What you write must match the records exactly, except for the images, which are left out.
Top of Records supplied
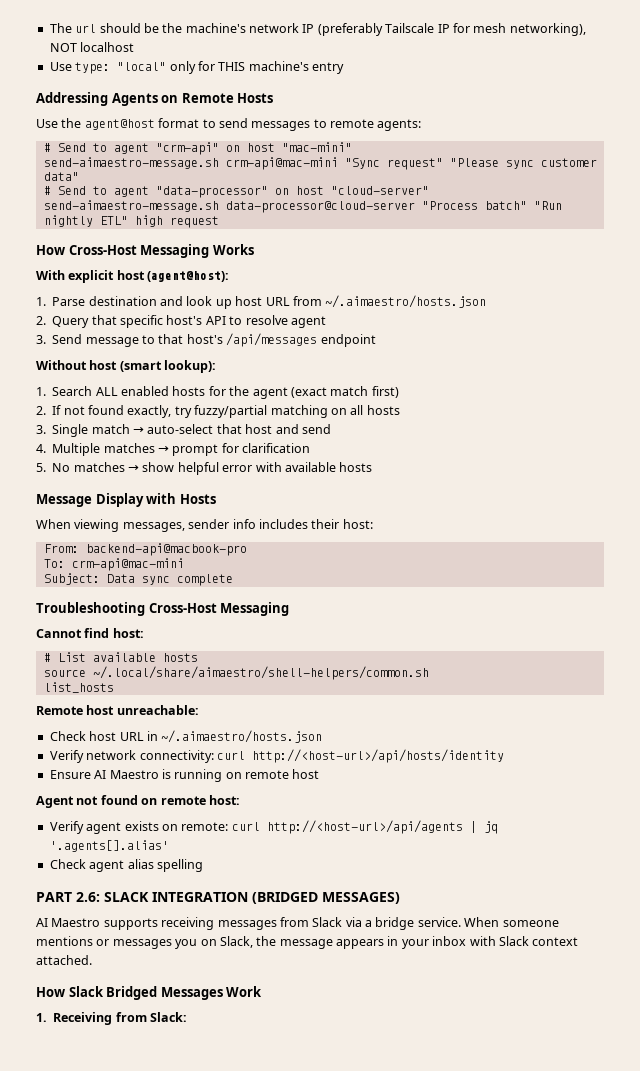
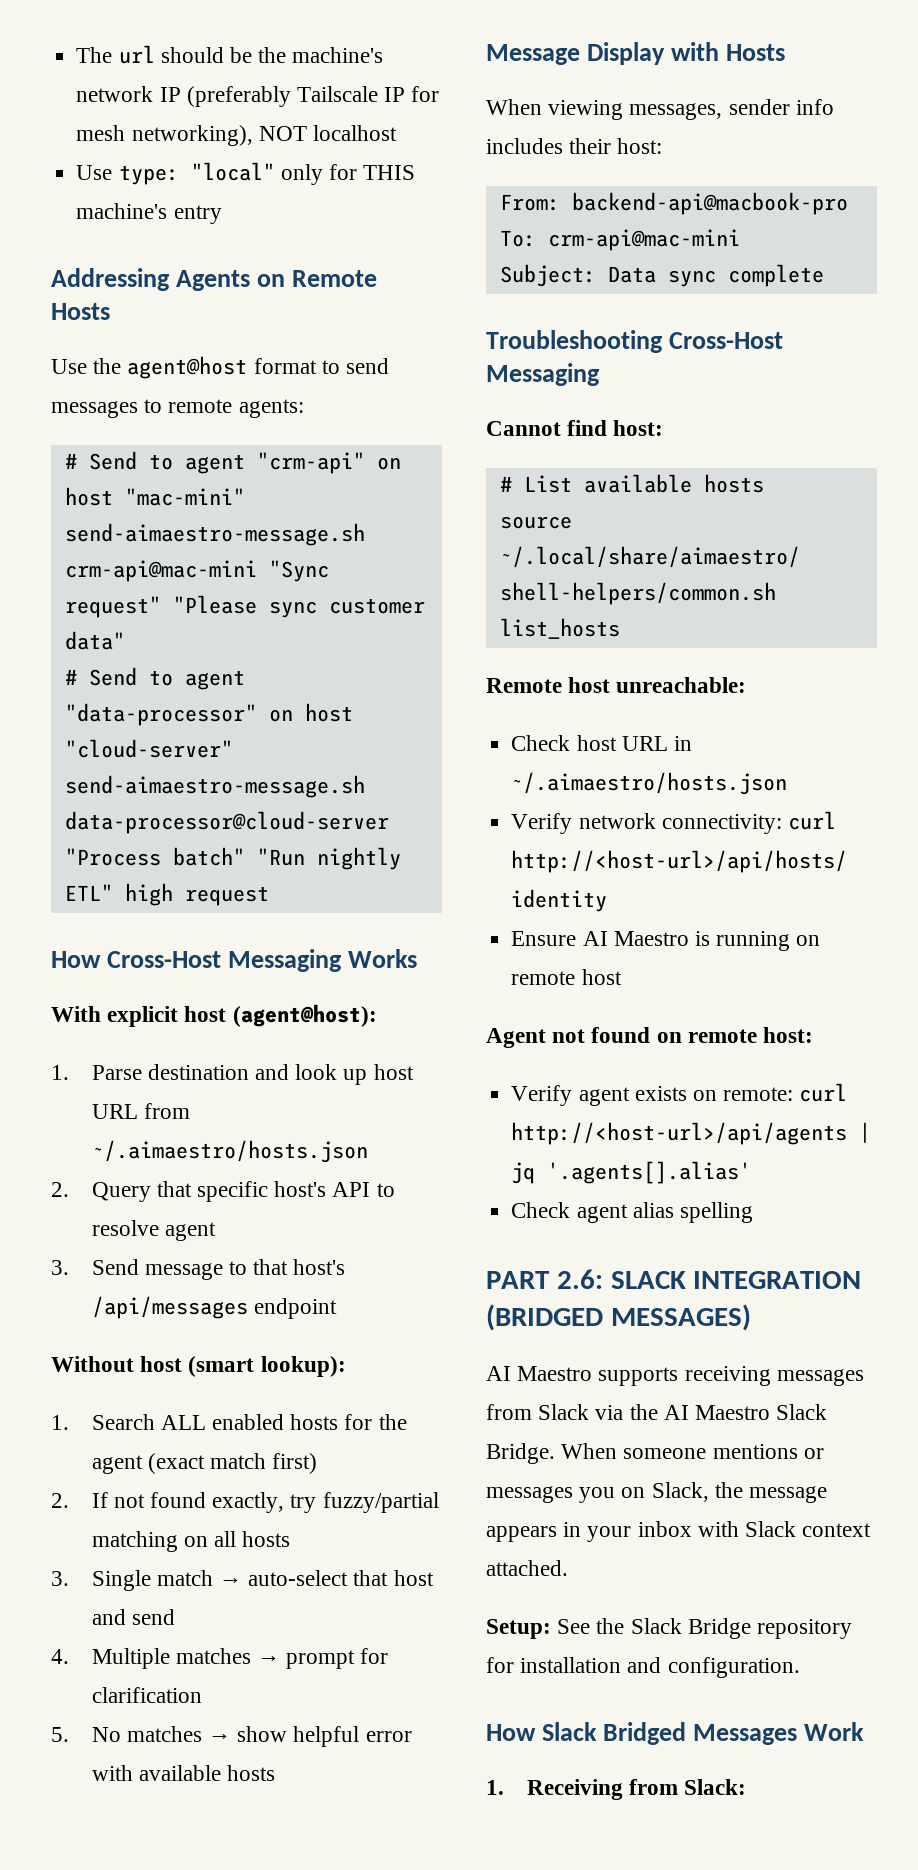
- AI Maestro supports receiving messages from Slack via a bridge service.
+ AI Maestro supports receiving messages from Slack via the AI Maestro Slack Bridge.
+ Setup: See the Slack Bridge repository for installation and configuration.

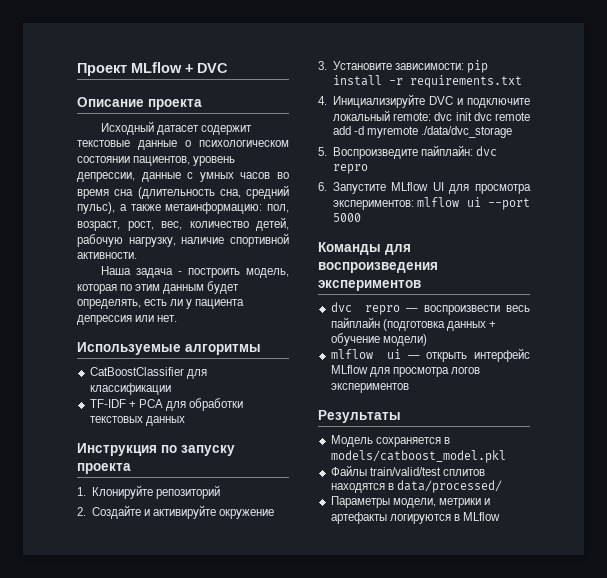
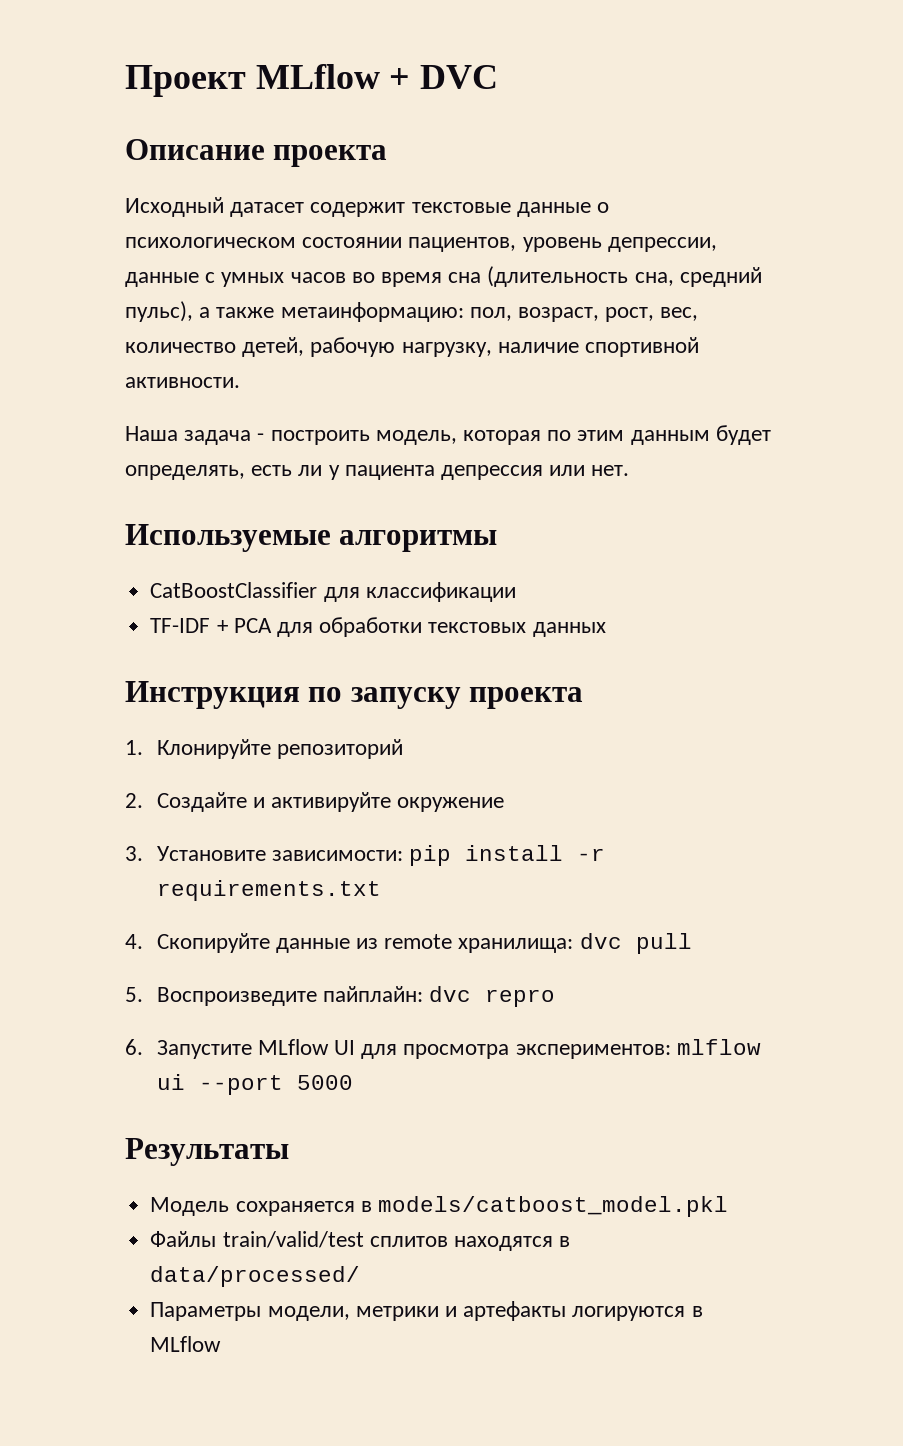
- 4. Инициализируйте DVC и подключите локальный remote: dvc init dvc remote add -d myremote ./data/dvc_storage
+ 4. Скопируйте данные из remote хранилища: dvc pull
- Команды для воспроизведения экспериментов
- dvc repro — воспроизвести весь пайплайн (подготовка данных + обучение модели)
- mlflow ui — открыть интерфейс MLflow для просмотра логов экспериментов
Bottom of Records supplied
_Result of this exercise_
- AI Maestro supports receiving messages from Slack via a bridge service.
+ AI Maestro supports receiving messages from Slack via the AI Maestro Slack Bridge.
+ Setup: See the Slack Bridge repository for installation and configuration.

- 4. Инициализируйте DVC и подключите локальный remote: dvc init dvc remote add -d myremote ./data/dvc_storage
+ 4. Скопируйте данные из remote хранилища: dvc pull
- Команды для воспроизведения экспериментов
- dvc repro — воспроизвести весь пайплайн (подготовка данных + обучение модели)
- mlflow ui — открыть интерфейс MLflow для просмотра логов экспериментов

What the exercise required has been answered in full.